- Work to complete -
A stretch of the entries below is to be set down exactly, running from the line with "order number: 179-9507213 -> 179-9206211" through the line with "balance: 1251.34 -> 1220.17", both included, and no other line.

- Task inputs -
*** Block opens ***

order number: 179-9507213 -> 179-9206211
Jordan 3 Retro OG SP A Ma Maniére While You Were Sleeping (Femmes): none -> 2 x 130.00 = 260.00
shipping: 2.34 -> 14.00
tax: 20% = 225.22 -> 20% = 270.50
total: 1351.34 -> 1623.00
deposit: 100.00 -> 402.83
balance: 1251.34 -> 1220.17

*** Block closes ***
*** Block opens ***

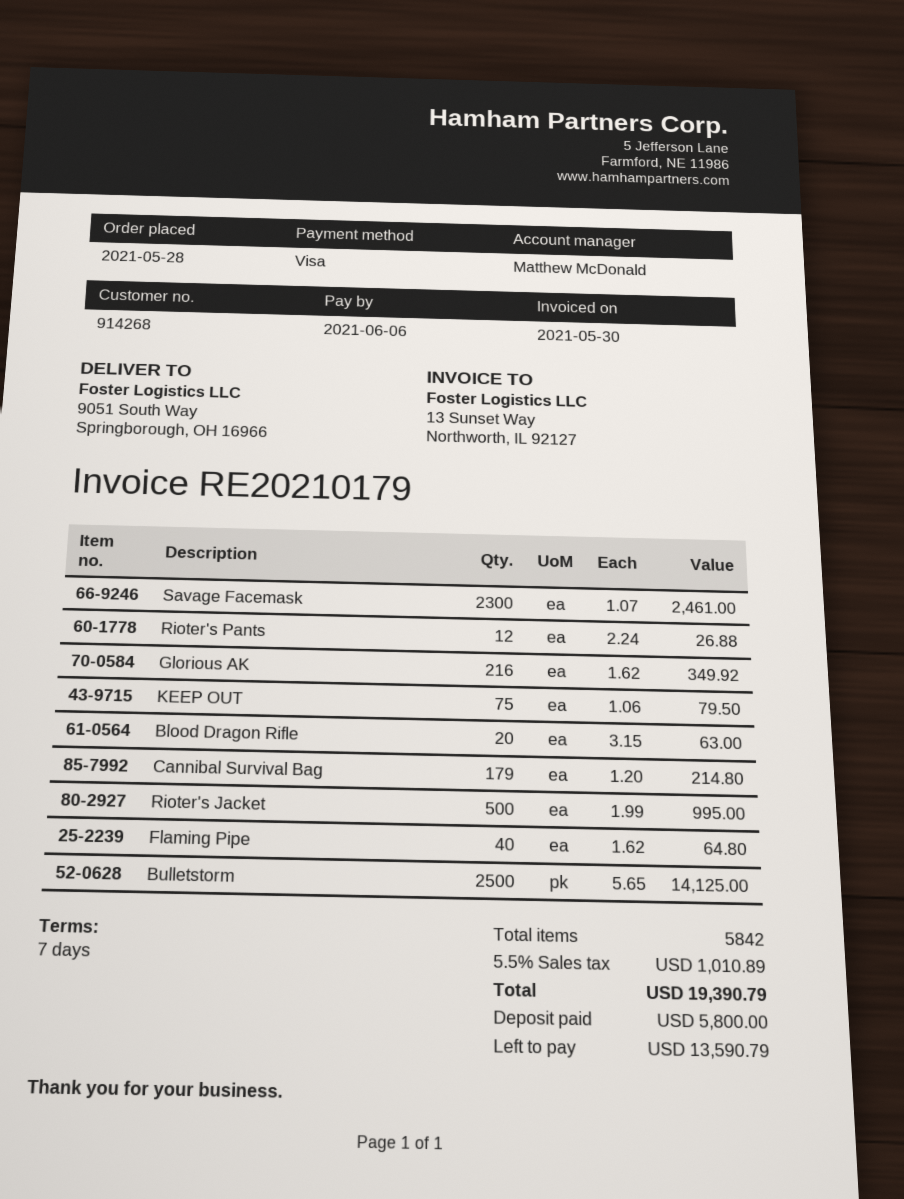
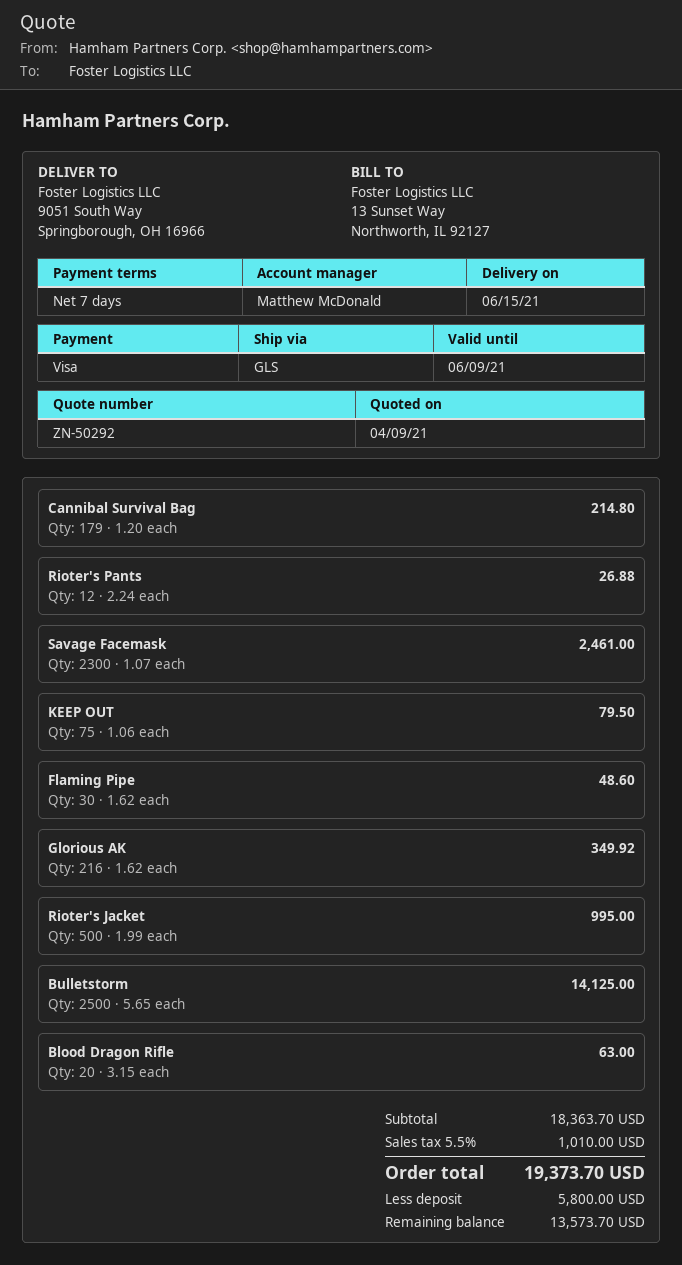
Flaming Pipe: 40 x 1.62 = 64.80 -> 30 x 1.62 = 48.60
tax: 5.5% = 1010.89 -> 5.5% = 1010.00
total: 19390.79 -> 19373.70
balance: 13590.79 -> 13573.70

*** Block closes ***

- Reply to the task -
order number: 179-9507213 -> 179-9206211
Jordan 3 Retro OG SP A Ma Maniére While You Were Sleeping (Femmes): none -> 2 x 130.00 = 260.00
shipping: 2.34 -> 14.00
tax: 20% = 225.22 -> 20% = 270.50
total: 1351.34 -> 1623.00
deposit: 100.00 -> 402.83
balance: 1251.34 -> 1220.17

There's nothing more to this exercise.